Who doesn’t love to feel motivated? When it’s at its peak, you feel you’ll conquer the world. You think you’re the next Warren Buffet, Arnold Schwarzenegger or J.K. Rowling. But then it quickly melts away when things get tough and you try to restore it with countless YT videos and /r/getmotivated.
Most highly successful people are definitely motivated. Yet, the factor that contributed to their success the most is discipline. And it’s discipline that eventually becomes a huge source of motivation.
Let’s take UFC star Conor McGregor as an example. He’s obsessed with MMA which he clearly admitted many times. And now that he reaches the top, he’s seen as a huge talent. But if you ask Conor, he says talent doesn’t exist and what truly matters is the amount of work and time you put into something.
Time will make you or break you
Time is an interesting factor. When you play it right and follow the habits that serve you well, it can be your biggest ally. However, if you ignore the little daily mistakes, sooner or later you’ll be in trouble.
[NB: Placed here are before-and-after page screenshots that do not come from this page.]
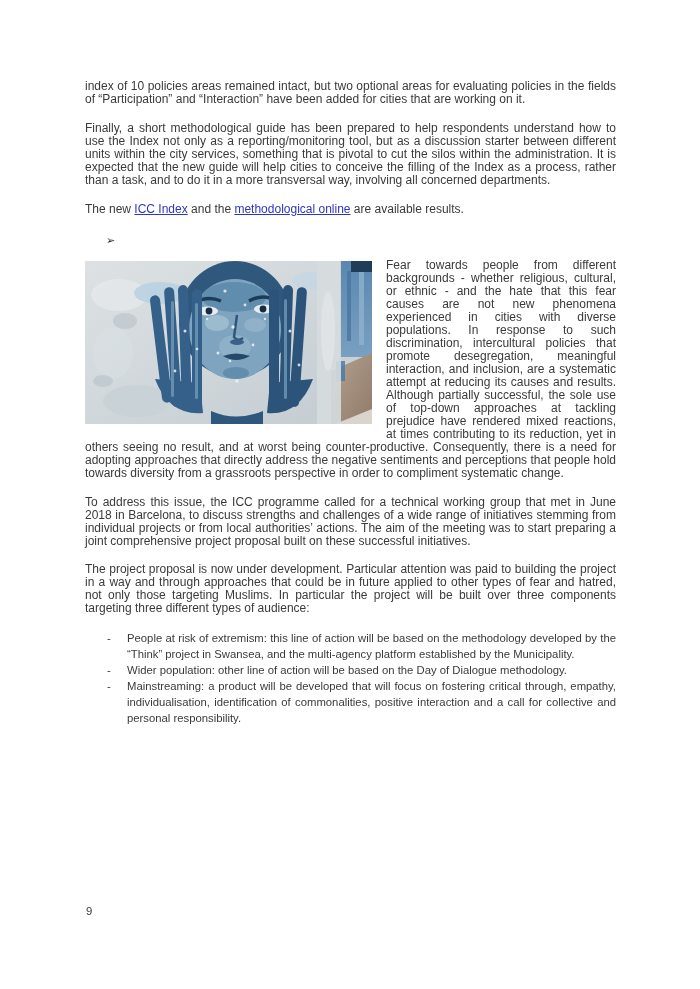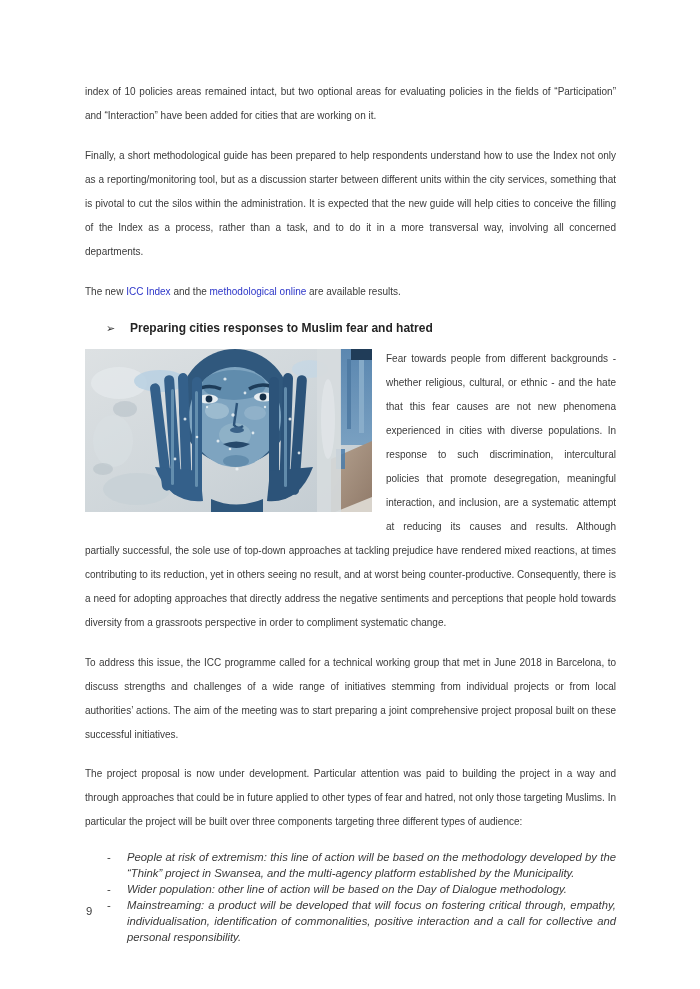"index of 10 policies areas" p.body { font-size: 10px -> 12px; line-height: 24px -> 13px }
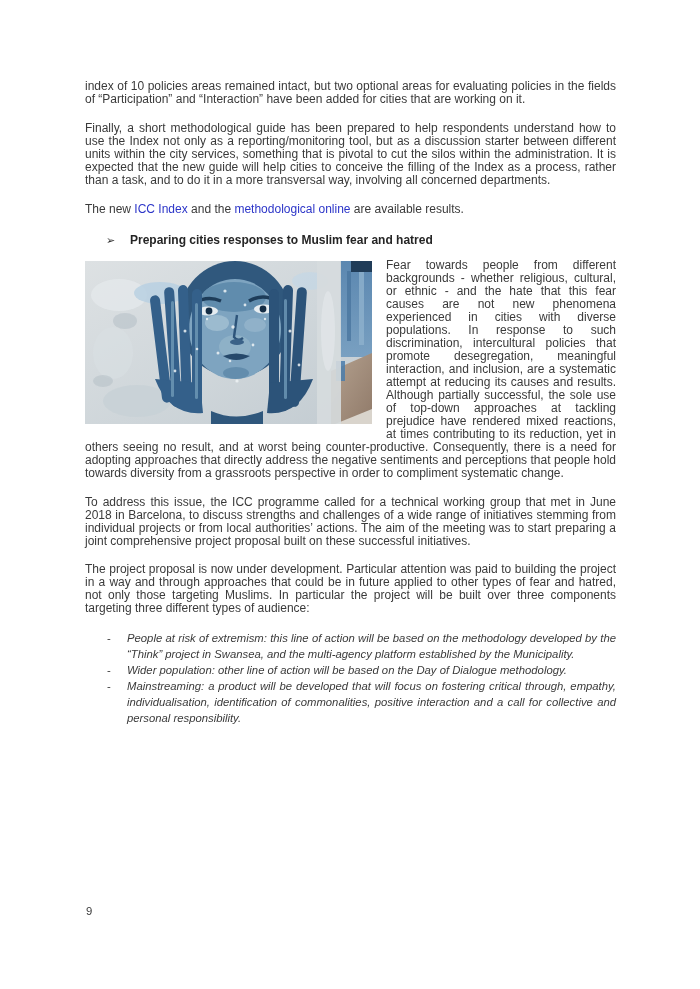"ICC Index" a.doc-link { text-decoration: none -> underline }
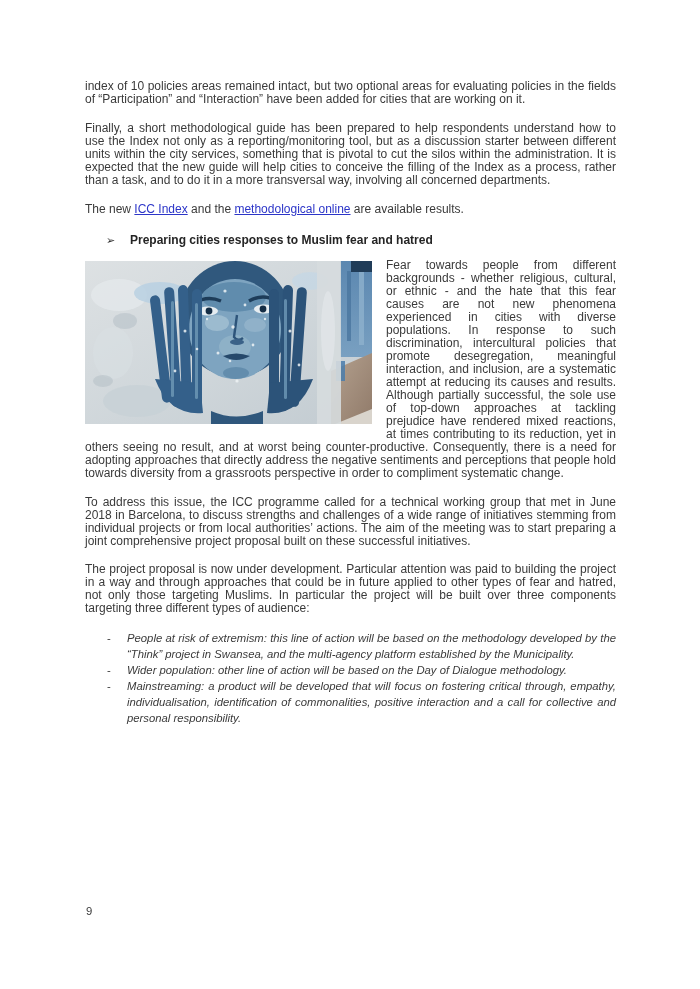"Preparing cities responses to Muslim" span { html: <span>Preparing cities responses to Muslim fear and hatred</span> -> none }
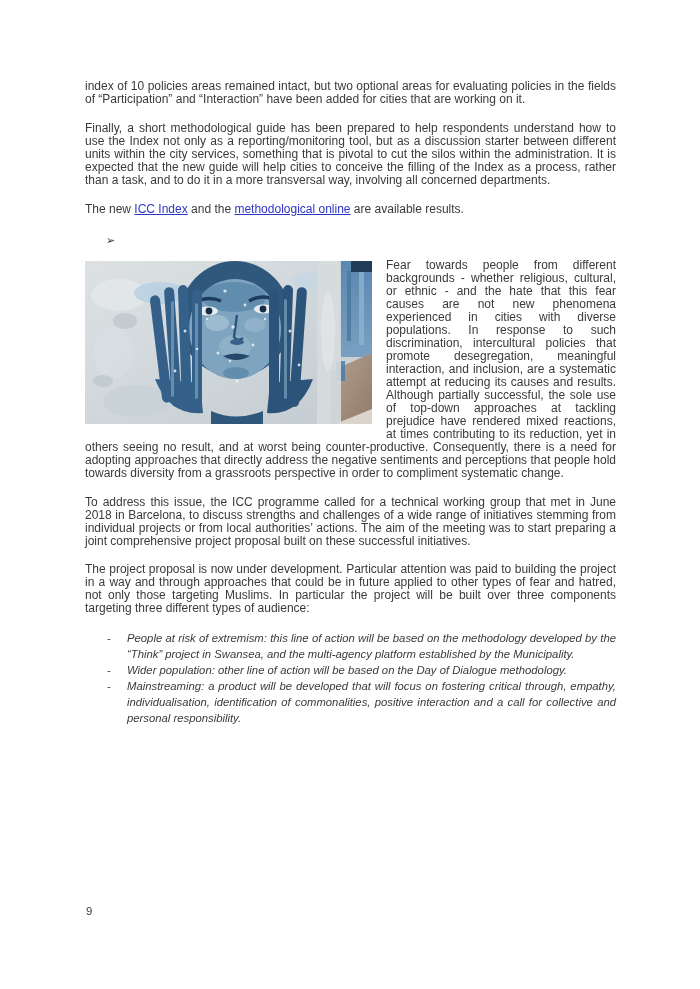"People at risk of extremism:" .bullet-text { font-style: italic -> none }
The point of this article is not to say the motivation doesn’t exist. It does and it can impact your ability to pursue your goals, no doubt. What I’m getting at is that you can only truly benefit from motivation once you learn how to have self-control to do the right thing over and over again.
At the beginning of the year, the amount of people trying to change their lives for better goes through the roof. The number one New Year’s resolution of 2015 was to lose weight. Yet, another statistic reveals that 67% of gym membership will never be used. What’s the reason? It’s a very incompatible discipline to motivation ratio. Let me explain what I mean by that.
As a result of frustration caused by procrastination, people feel the need to make the next year the best year of their lives. The problem is, they never actually sticked to their long-term plans and this caused the frustration in the first place. So even though motivation levels skyrocket, if you’ve never developed a good habit, you’re likely to fail miserably when you try to go big. In a nutshell, the amount of motivation overwhelms your personal abilities (fortunately, it’s variable and not constant).
How to substitute motivation
Self-discipline is the best substitute for motivation. Firstly, because it’s more reliable and steady. Discipline is a skill whereas motivation is just an intense feeling. But imagine what you’d be capable of if you could utilize this wave of intensity in your daily disciplines which would combine over time. This is where overnight success is born. Caution: it takes years to get to the overnight level of success.
Through the years, I had many different goals, yet I only succeeded in areas that I’ve put time and work into. I visualized various scenarios that I’d like to achieve but it didn’t work out if I wasn’t willing to do the work day after day for weeks, months and years.
Again, if your long-term visualization (usually triggered by a flush of motivation) is not followed by daily disciplines, whether it’s exercising, writing, working on your business and so on, you’ll be in the same position the year later.
Although a big vision matters, you need to create your daily routines that will eventually get you there. To finish this post, let me share you a great quote from The Slight Edge by Jeff Olson:
Instead of writing down what you’re going to do […], write down at the end of the day what you did do that day.